▶ [Work request]: Output the lines from the one containing "- NLF: Boards must be aware thatReemployment" through the last line of the material below, exactly; please do not include pictures.
═══ Material for this task
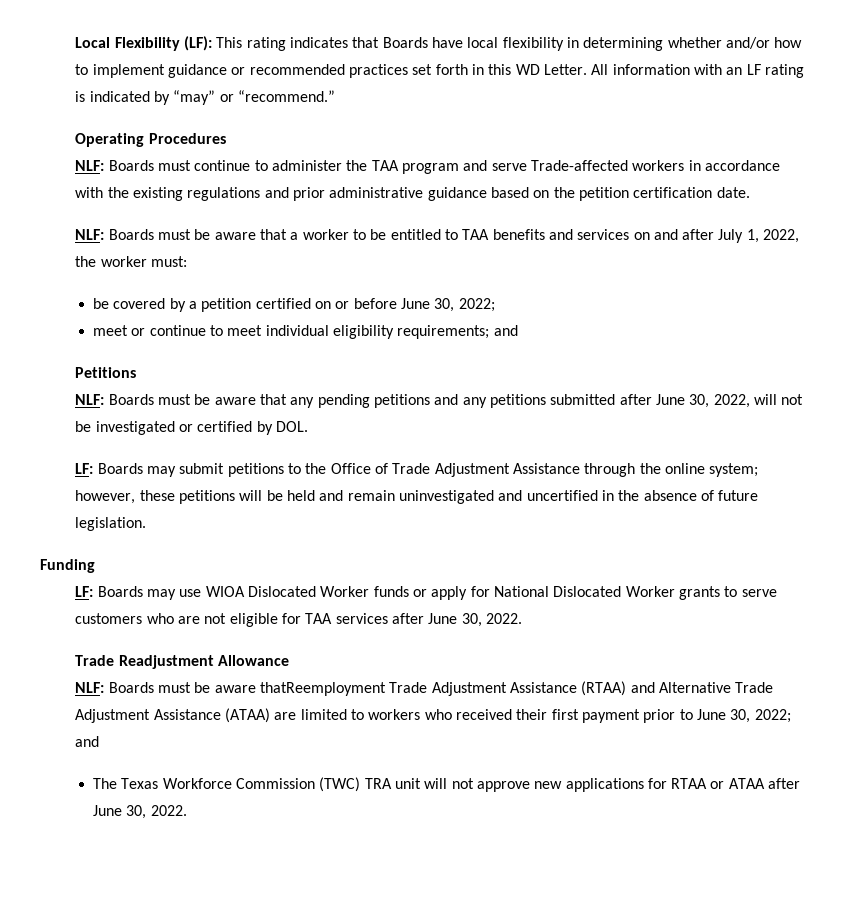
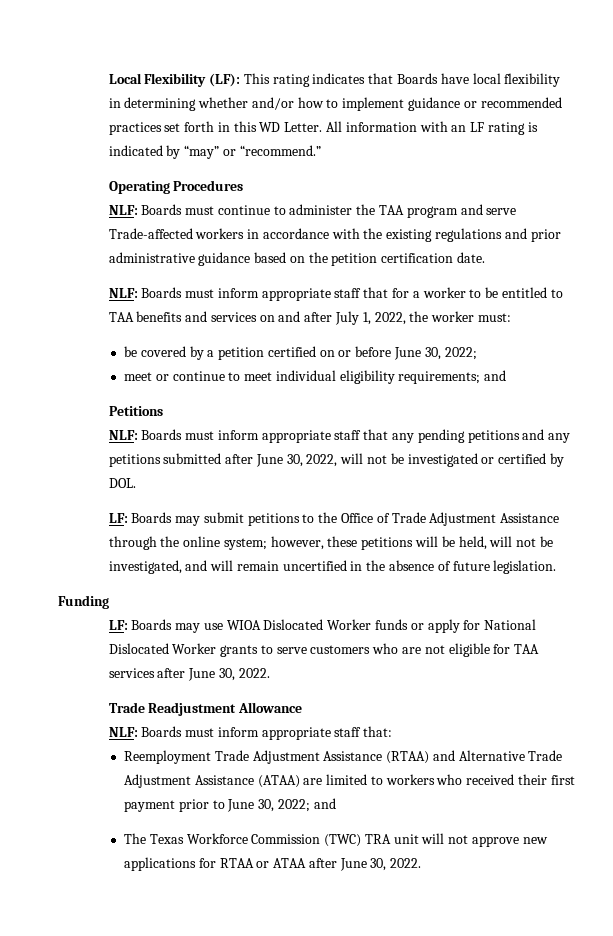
- NLF: Boards must be aware that a worker to be entitled to TAA benefits and services on and after July 1, 2022, the worker must:
+ NLF: Boards must inform appropriate staff that for a worker to be entitled to TAA benefits and services on and after July 1, 2022, the worker must:
- NLF: Boards must be aware that any pending petitions and any petitions submitted after June 30, 2022, will not be investigated or certified by DOL.
+ NLF: Boards must inform appropriate staff that any pending petitions and any petitions submitted after June 30, 2022, will not be investigated or certified by DOL.
- LF: Boards may submit petitions to the Office of Trade Adjustment Assistance through the online system; however, these petitions will be held and remain uninvestigated and uncertified in the absence of future legislation.
+ LF: Boards may submit petitions to the Office of Trade Adjustment Assistance through the online system; however, these petitions will be held, will not be investigated, and will remain uncertified in the absence of future legislation.
- NLF: Boards must be aware thatReemployment Trade Adjustment Assistance (RTAA) and Alternative Trade Adjustment Assistance (ATAA) are limited to workers who received their first payment prior to June 30, 2022; and
+ NLF: Boards must inform appropriate staff that:
+ Reemployment Trade Adjustment Assistance (RTAA) and Alternative Trade Adjustment Assistance (ATAA) are limited to workers who received their first payment prior to June 30, 2022; and

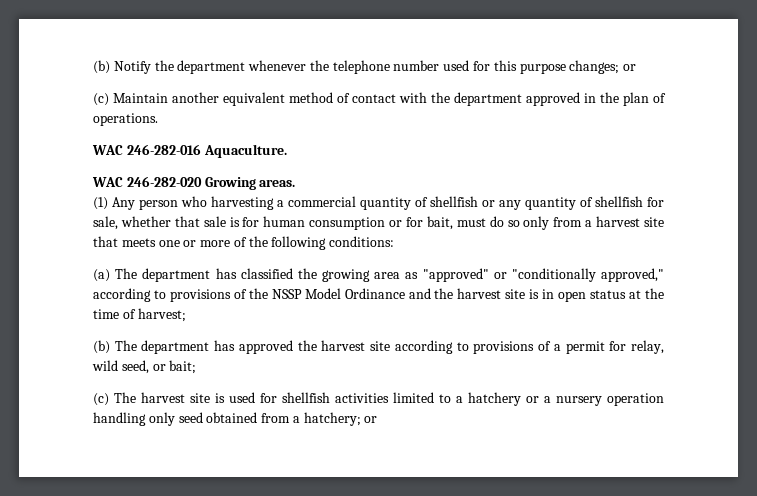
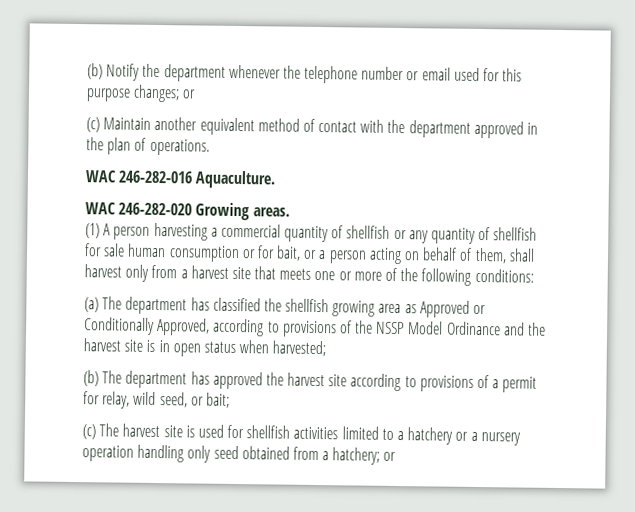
- (b) Notify the department whenever the telephone number used for this purpose changes; or
+ (b) Notify the department whenever the telephone number or email used for this purpose changes; or
- (1) Any person who harvesting a commercial quantity of shellfish or any quantity of shellfish for sale, whether that sale is for human consumption or for bait, must do so only from a harvest site that meets one or more of the following conditions:
+ (1) A person harvesting a commercial quantity of shellfish or any quantity of shellfish for sale human consumption or for bait, or a person acting on behalf of them, shall harvest only from a harvest site that meets one or more of the following conditions:
- (a) The department has classified the growing area as "approved" or "conditionally approved," according to provisions of the NSSP Model Ordinance and the harvest site is in open status at the time of harvest;
+ (a) The department has classified the shellfish growing area as Approved or Conditionally Approved, according to provisions of the NSSP Model Ordinance and the harvest site is in open status when harvested;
══════
▶ [Solution for this problem]:
- NLF: Boards must be aware thatReemployment Trade Adjustment Assistance (RTAA) and Alternative Trade Adjustment Assistance (ATAA) are limited to workers who received their first payment prior to June 30, 2022; and
+ NLF: Boards must inform appropriate staff that:
+ Reemployment Trade Adjustment Assistance (RTAA) and Alternative Trade Adjustment Assistance (ATAA) are limited to workers who received their first payment prior to June 30, 2022; and

- (b) Notify the department whenever the telephone number used for this purpose changes; or
+ (b) Notify the department whenever the telephone number or email used for this purpose changes; or
- (1) Any person who harvesting a commercial quantity of shellfish or any quantity of shellfish for sale, whether that sale is for human consumption or for bait, must do so only from a harvest site that meets one or more of the following conditions:
+ (1) A person harvesting a commercial quantity of shellfish or any quantity of shellfish for sale human consumption or for bait, or a person acting on behalf of them, shall harvest only from a harvest site that meets one or more of the following conditions:
- (a) The department has classified the growing area as "approved" or "conditionally approved," according to provisions of the NSSP Model Ordinance and the harvest site is in open status at the time of harvest;
+ (a) The department has classified the shellfish growing area as Approved or Conditionally Approved, according to provisions of the NSSP Model Ordinance and the harvest site is in open status when harvested;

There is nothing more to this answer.